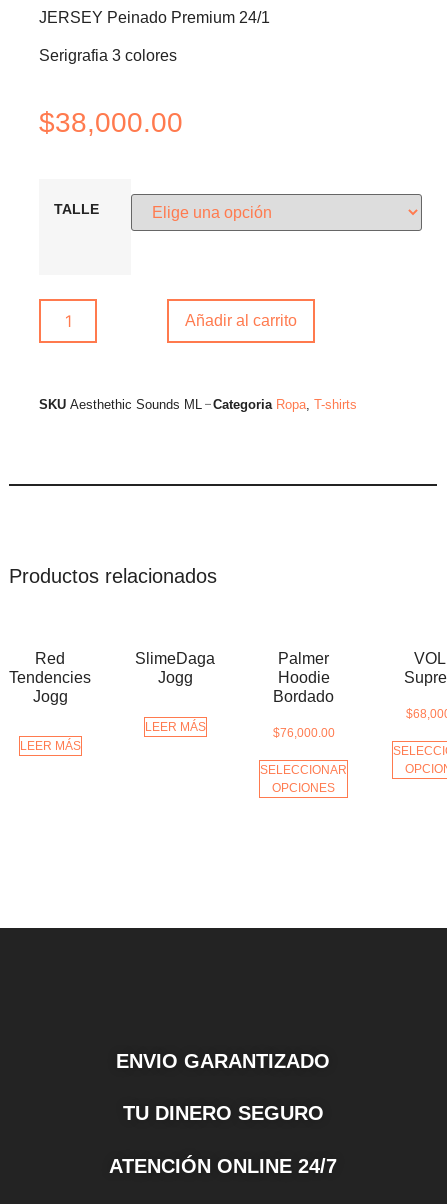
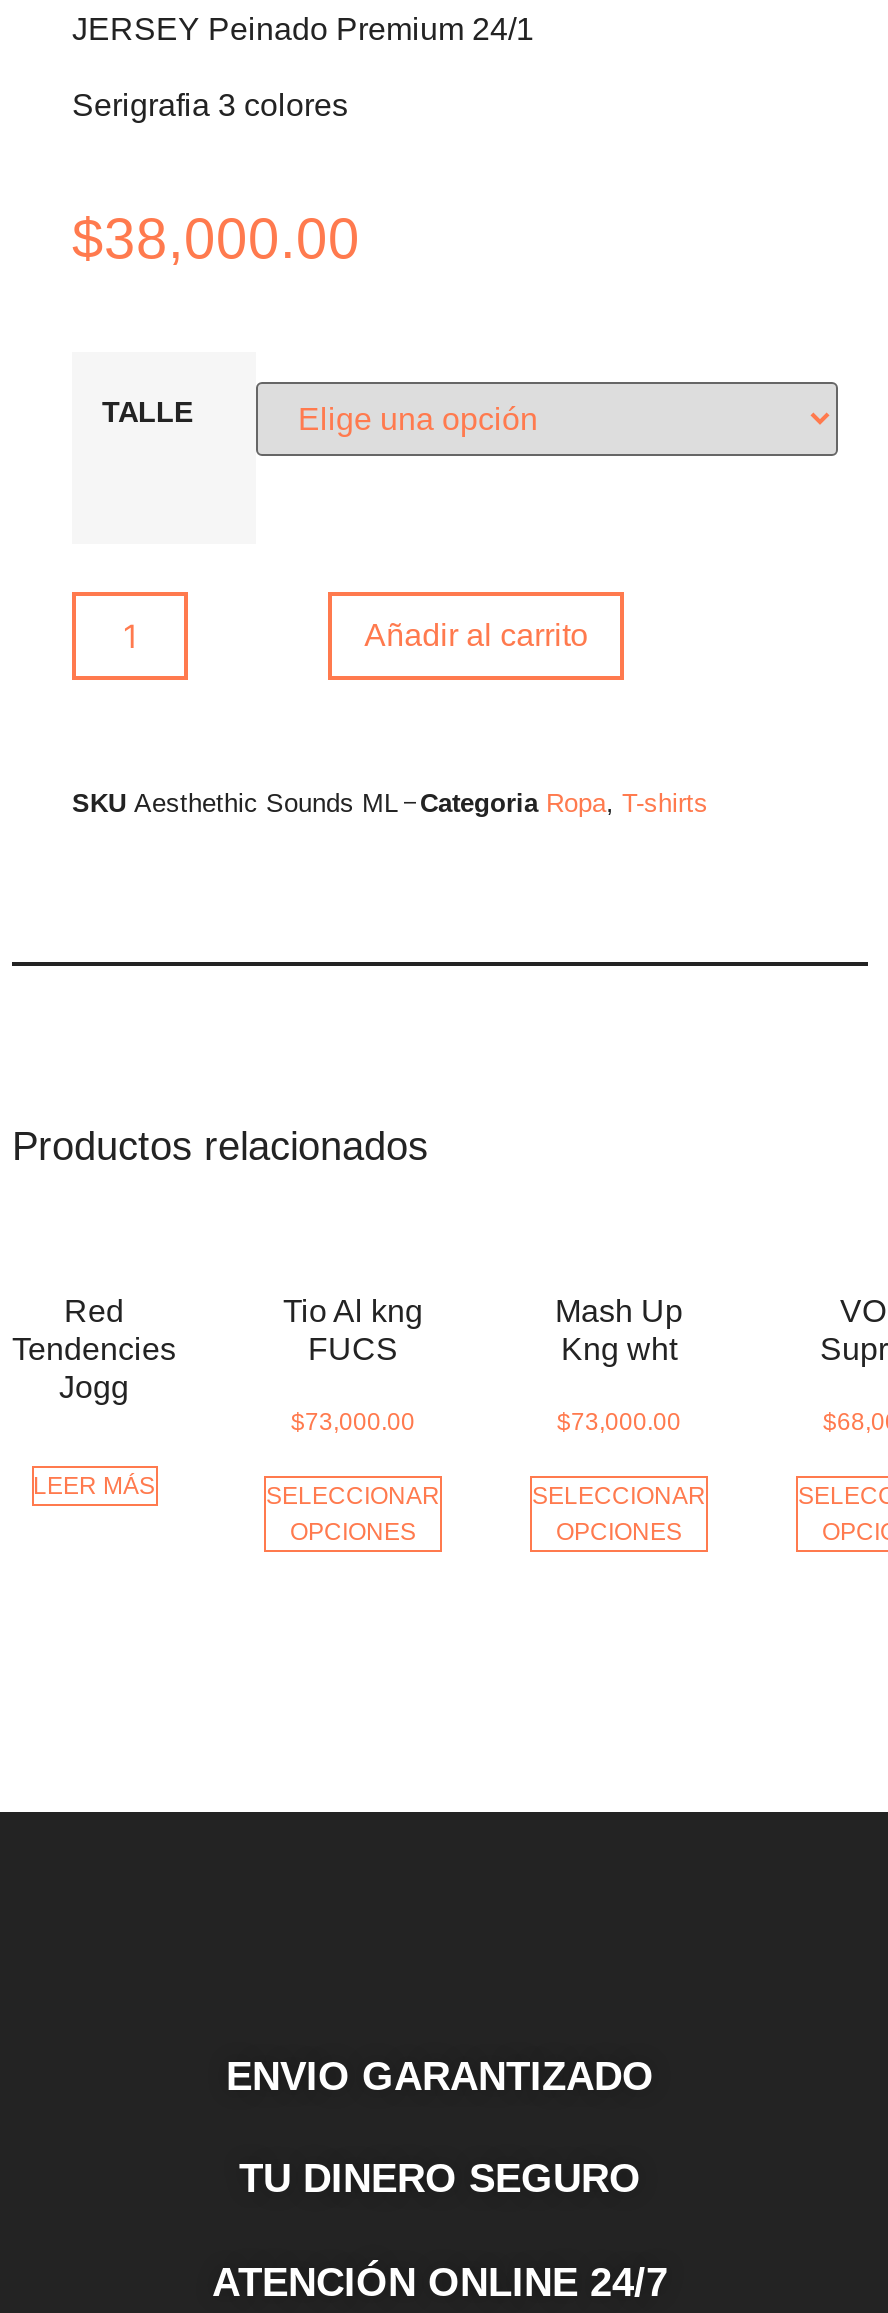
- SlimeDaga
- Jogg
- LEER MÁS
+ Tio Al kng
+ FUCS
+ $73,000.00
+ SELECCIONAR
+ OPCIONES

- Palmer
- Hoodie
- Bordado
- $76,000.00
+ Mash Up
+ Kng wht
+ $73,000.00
######
**WORK TO BE COMPLETED:** Wherever an image appears, omit it; copy the rest of the records exactly.

**WORKED SOLUTION:**
- SlimeDaga
- Jogg
- LEER MÁS
+ Tio Al kng
+ FUCS
+ $73,000.00
+ SELECCIONAR
+ OPCIONES

- Palmer
- Hoodie
- Bordado
- $76,000.00
+ Mash Up
+ Kng wht
+ $73,000.00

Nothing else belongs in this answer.